• Exercise description: Report every line of the data that includes "money".

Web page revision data
_ _ _ _ _
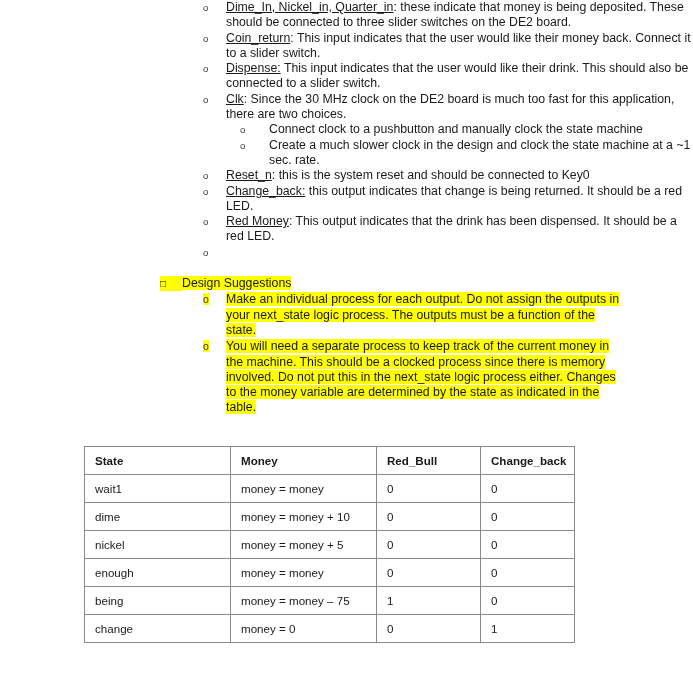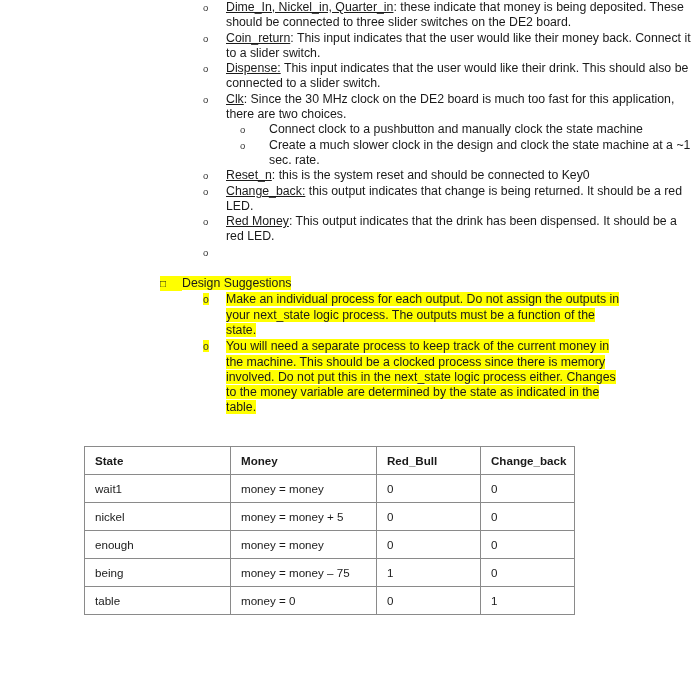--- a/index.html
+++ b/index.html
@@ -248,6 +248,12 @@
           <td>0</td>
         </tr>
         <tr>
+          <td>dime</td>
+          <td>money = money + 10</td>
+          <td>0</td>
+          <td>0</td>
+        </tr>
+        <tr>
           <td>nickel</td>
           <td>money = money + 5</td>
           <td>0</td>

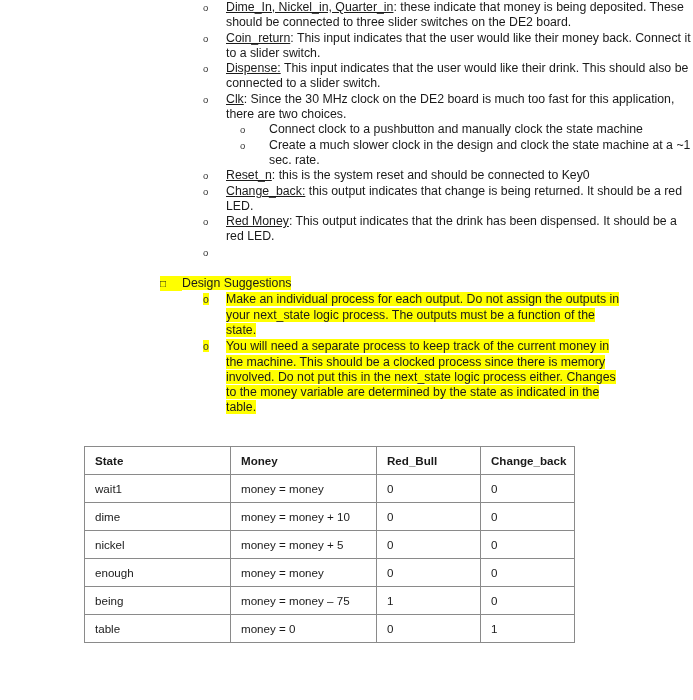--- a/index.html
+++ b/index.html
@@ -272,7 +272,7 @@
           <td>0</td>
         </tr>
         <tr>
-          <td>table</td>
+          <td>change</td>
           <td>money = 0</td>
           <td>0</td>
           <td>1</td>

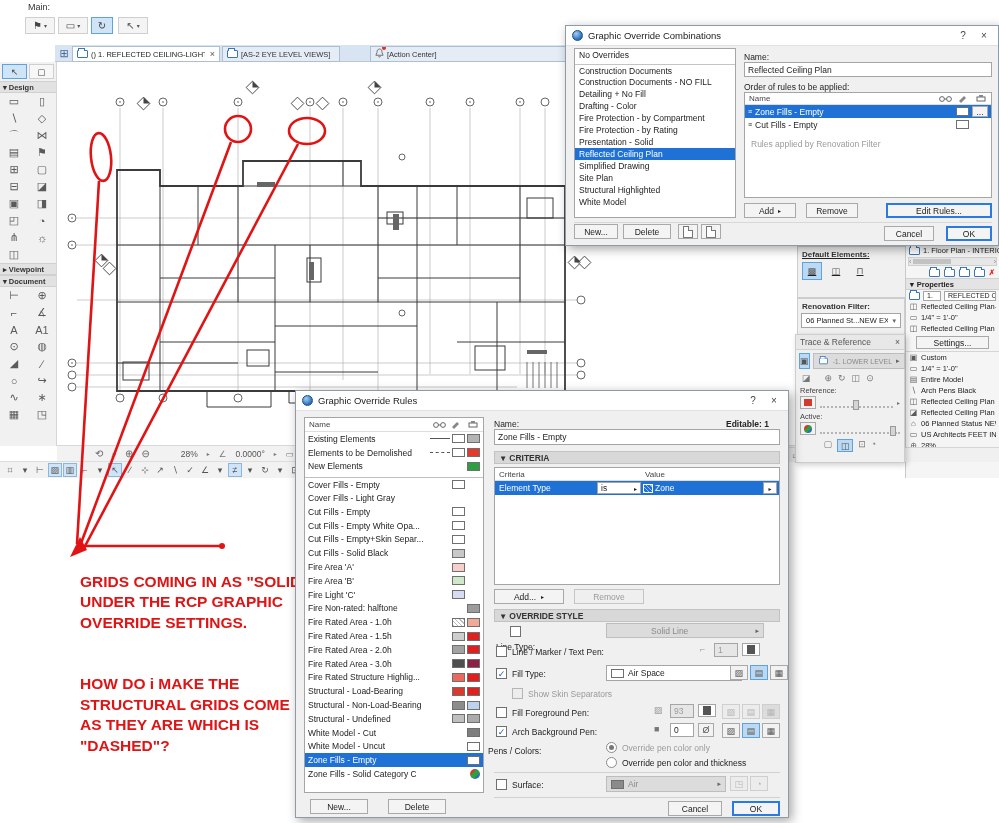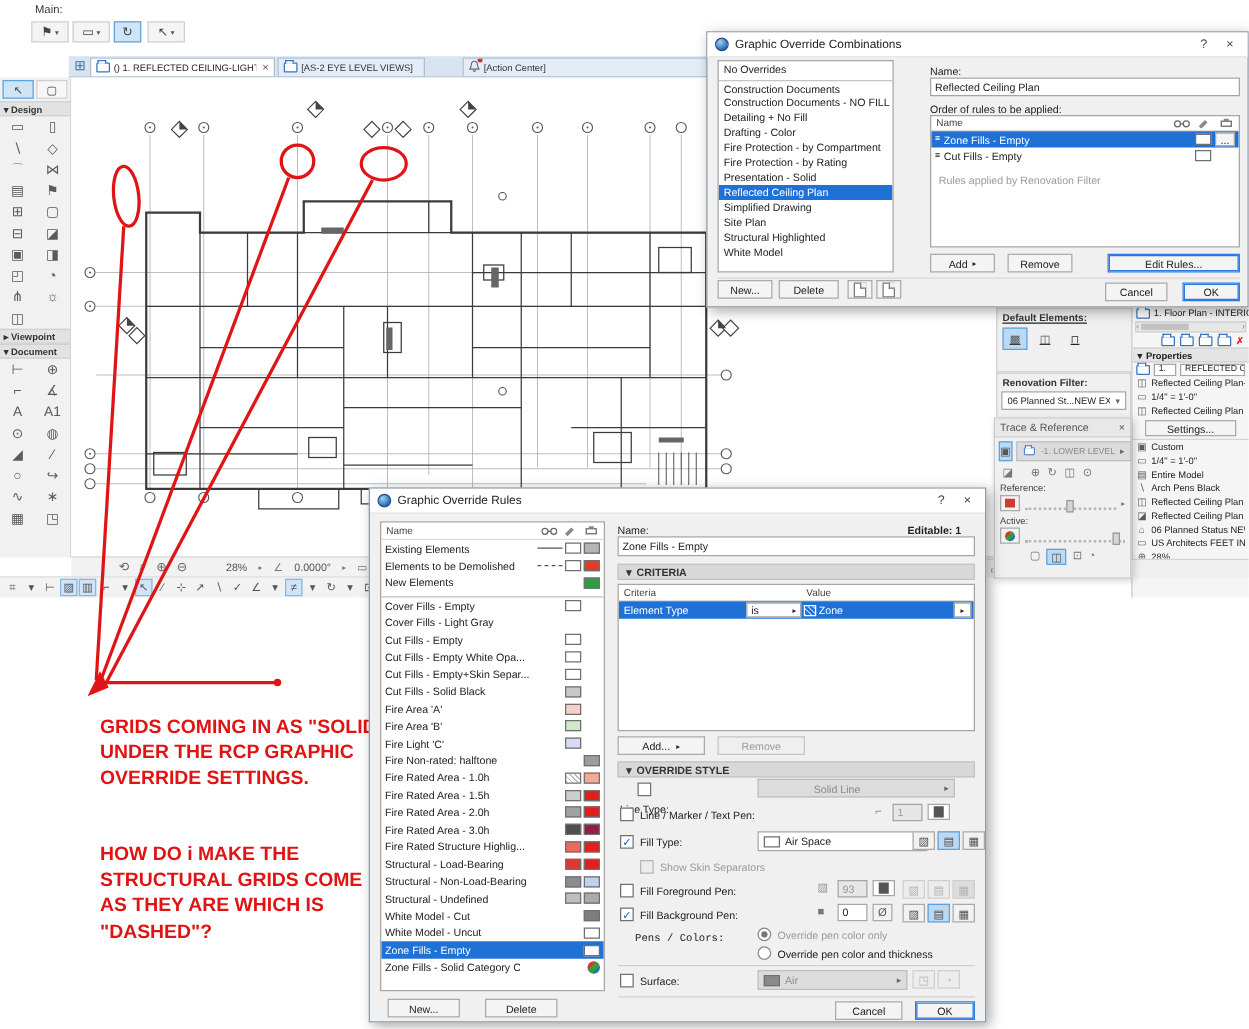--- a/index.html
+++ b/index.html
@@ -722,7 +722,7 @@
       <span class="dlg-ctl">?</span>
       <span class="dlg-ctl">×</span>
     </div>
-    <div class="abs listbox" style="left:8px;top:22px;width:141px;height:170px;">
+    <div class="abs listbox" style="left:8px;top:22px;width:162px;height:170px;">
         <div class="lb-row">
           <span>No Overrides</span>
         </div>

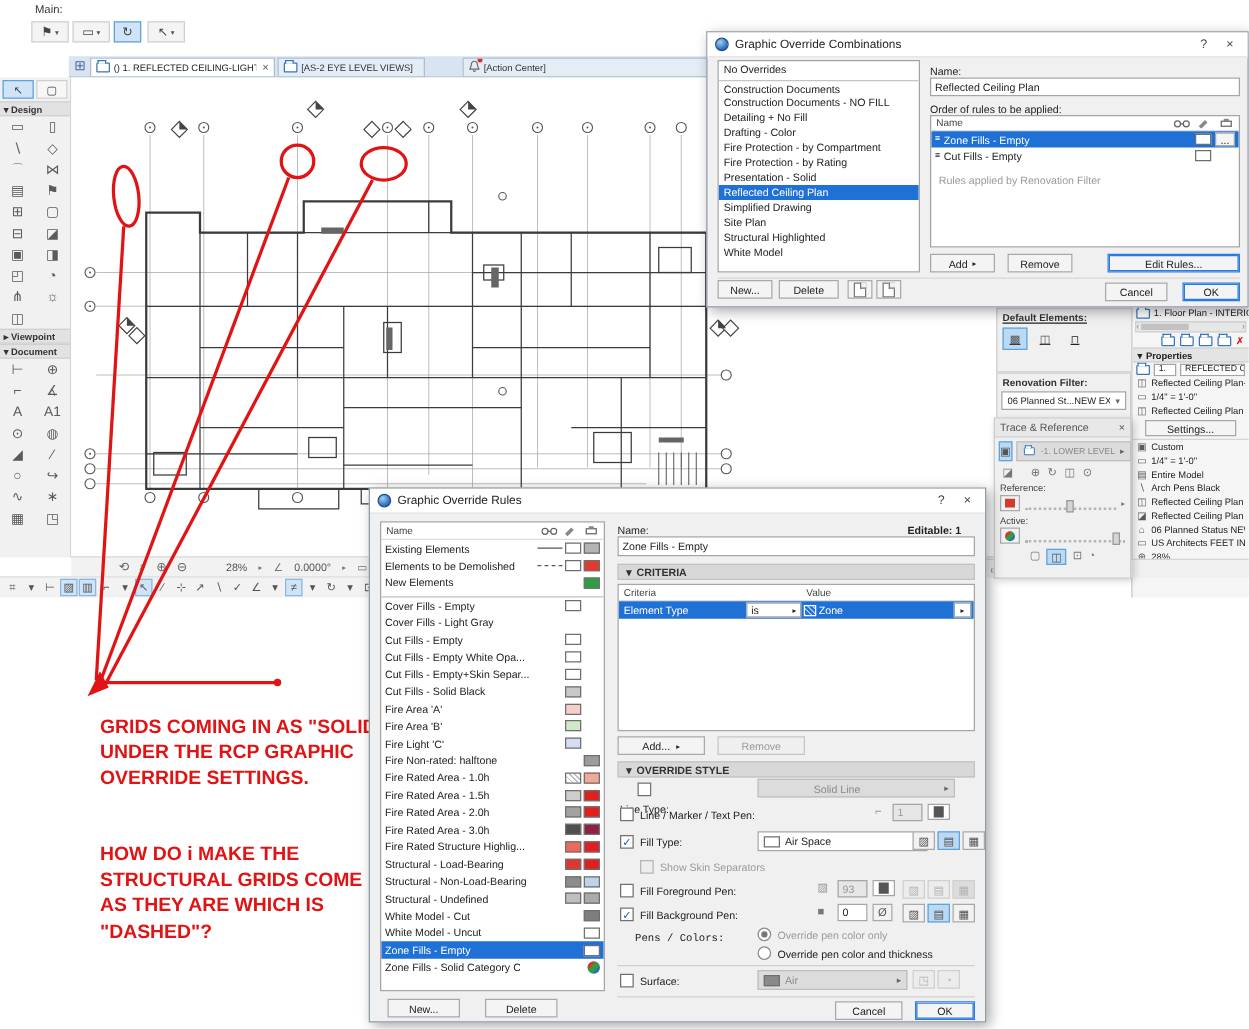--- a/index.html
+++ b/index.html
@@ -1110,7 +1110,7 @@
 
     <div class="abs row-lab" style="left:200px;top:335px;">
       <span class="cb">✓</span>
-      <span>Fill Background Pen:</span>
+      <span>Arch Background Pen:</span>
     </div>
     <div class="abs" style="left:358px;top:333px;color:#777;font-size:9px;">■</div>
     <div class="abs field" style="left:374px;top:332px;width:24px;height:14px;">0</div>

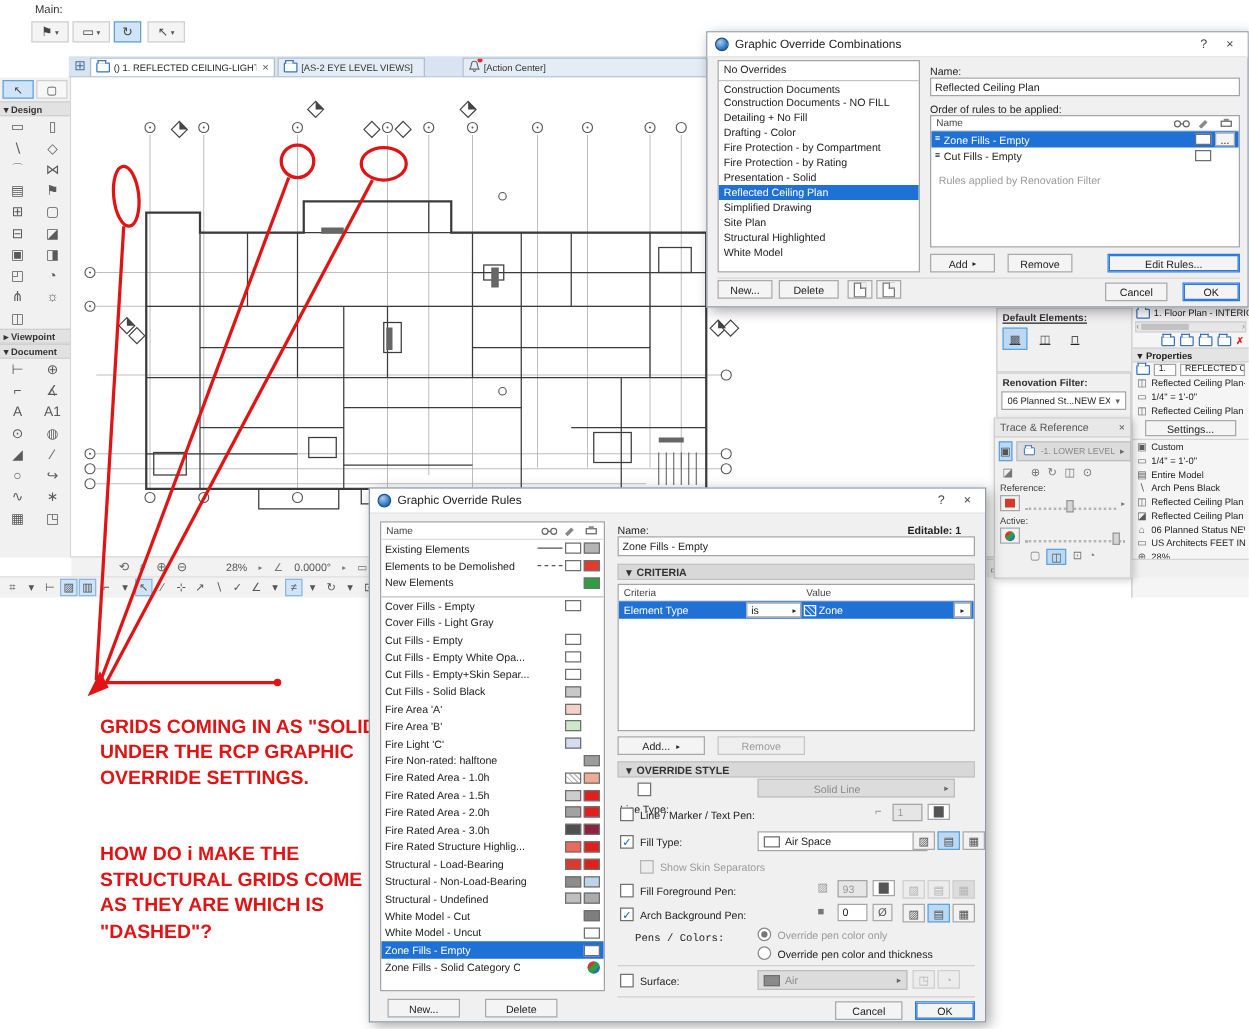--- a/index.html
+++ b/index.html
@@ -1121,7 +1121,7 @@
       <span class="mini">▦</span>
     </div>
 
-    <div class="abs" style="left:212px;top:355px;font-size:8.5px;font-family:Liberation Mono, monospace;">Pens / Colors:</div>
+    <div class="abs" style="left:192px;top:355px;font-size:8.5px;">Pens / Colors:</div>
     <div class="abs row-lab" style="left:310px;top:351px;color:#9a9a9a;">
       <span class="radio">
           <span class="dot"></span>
_ _ _ _ _
• Answer for this exercise:
+          <td>money = money + 10</td>
           <td>money = money + 5</td>
           <td>money = 0</td>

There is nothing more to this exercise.